Front-end code edit data:
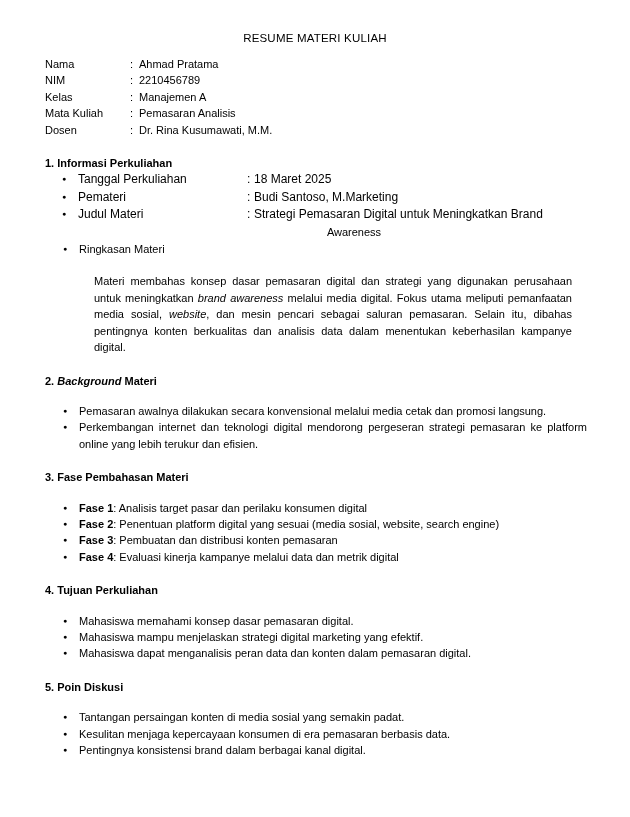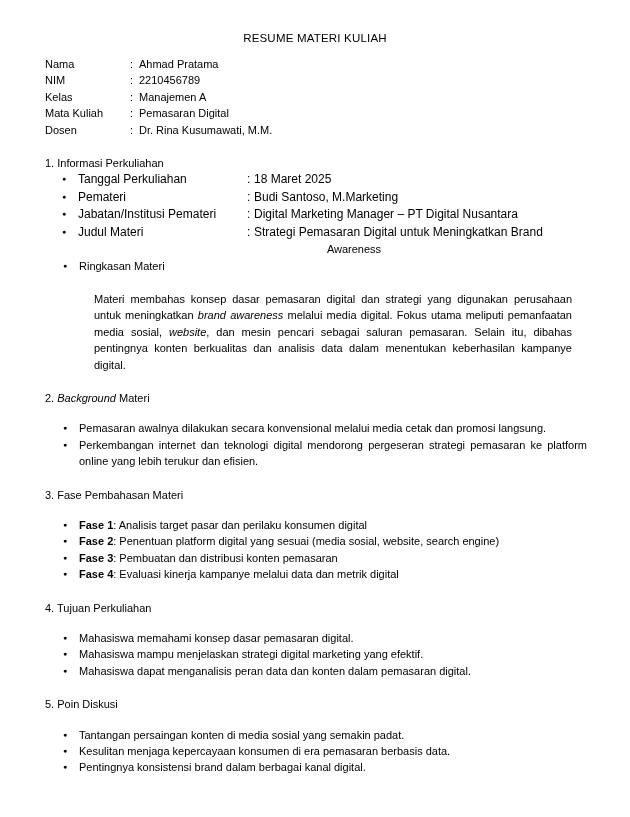--- a/index.html
+++ b/index.html
@@ -170,7 +170,7 @@
       <tr>
         <td class="m-label">Mata Kuliah</td>
         <td class="m-sep">:</td>
-        <td class="m-value">Pemasaran Digital</td>
+        <td class="m-value">Pemasaran Analisis</td>
       </tr>
       <tr>
         <td class="m-label">Dosen</td>

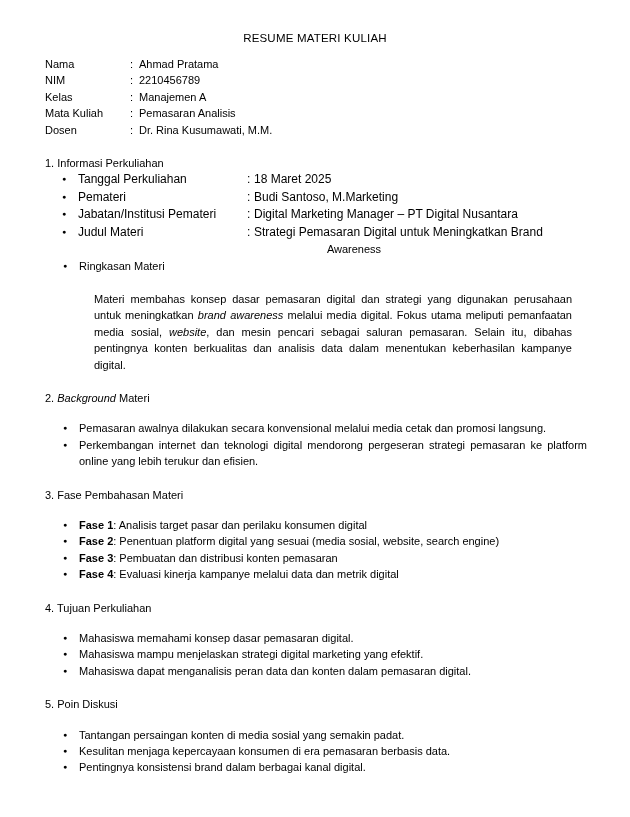--- a/index.html
+++ b/index.html
@@ -56,7 +56,7 @@
   
   .sec-head {
     font-size: 11px;
-    font-weight: normal;
+    font-weight: bold;
     margin: 0;
     padding: 0 0 0 45px;
     line-height: 16.4px;

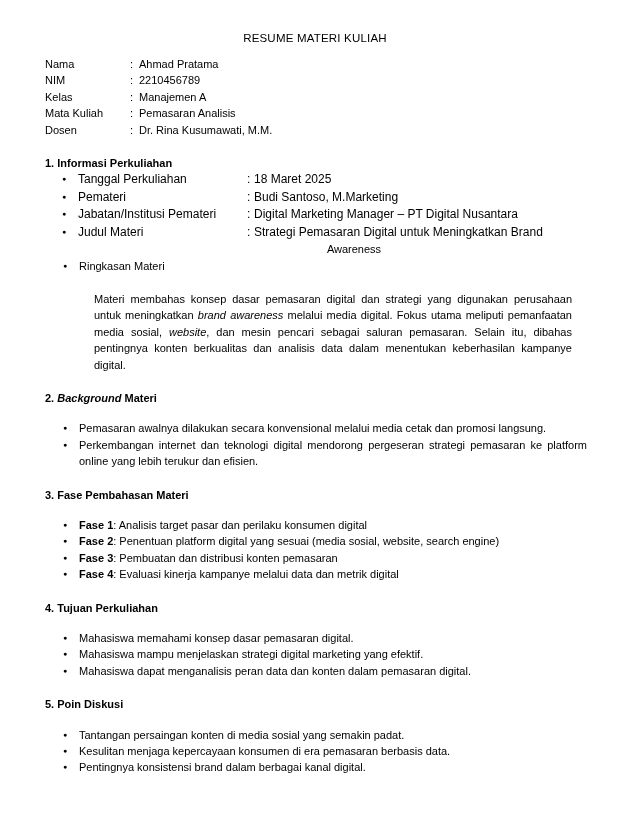--- a/index.html
+++ b/index.html
@@ -198,12 +198,6 @@
       </tr>
       <tr>
         <td class="i-bullet bullet-dot"></td>
-        <td class="i-label">Jabatan/Institusi Pemateri</td>
-        <td class="i-sep">:</td>
-        <td class="i-val">Digital Marketing Manager – PT Digital Nusantara</td>
-      </tr>
-      <tr>
-        <td class="i-bullet bullet-dot"></td>
         <td class="i-label">Judul Materi</td>
         <td class="i-sep">:</td>
         <td class="i-val">Strategi Pemasaran Digital untuk Meningkatkan Brand</td>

Problem details: What is needed is a word-for-word restatement of the entries, minus any pictures.

Result:
--- a/index.html
+++ b/index.html
@@ -170,7 +170,7 @@
       <tr>
         <td class="m-label">Mata Kuliah</td>
         <td class="m-sep">:</td>
-        <td class="m-value">Pemasaran Digital</td>
+        <td class="m-value">Pemasaran Analisis</td>
       </tr>
       <tr>
         <td class="m-label">Dosen</td>

--- a/index.html
+++ b/index.html
@@ -56,7 +56,7 @@
   
   .sec-head {
     font-size: 11px;
-    font-weight: normal;
+    font-weight: bold;
     margin: 0;
     padding: 0 0 0 45px;
     line-height: 16.4px;

--- a/index.html
+++ b/index.html
@@ -198,12 +198,6 @@
       </tr>
       <tr>
         <td class="i-bullet bullet-dot"></td>
-        <td class="i-label">Jabatan/Institusi Pemateri</td>
-        <td class="i-sep">:</td>
-        <td class="i-val">Digital Marketing Manager – PT Digital Nusantara</td>
-      </tr>
-      <tr>
-        <td class="i-bullet bullet-dot"></td>
         <td class="i-label">Judul Materi</td>
         <td class="i-sep">:</td>
         <td class="i-val">Strategi Pemasaran Digital untuk Meningkatkan Brand</td>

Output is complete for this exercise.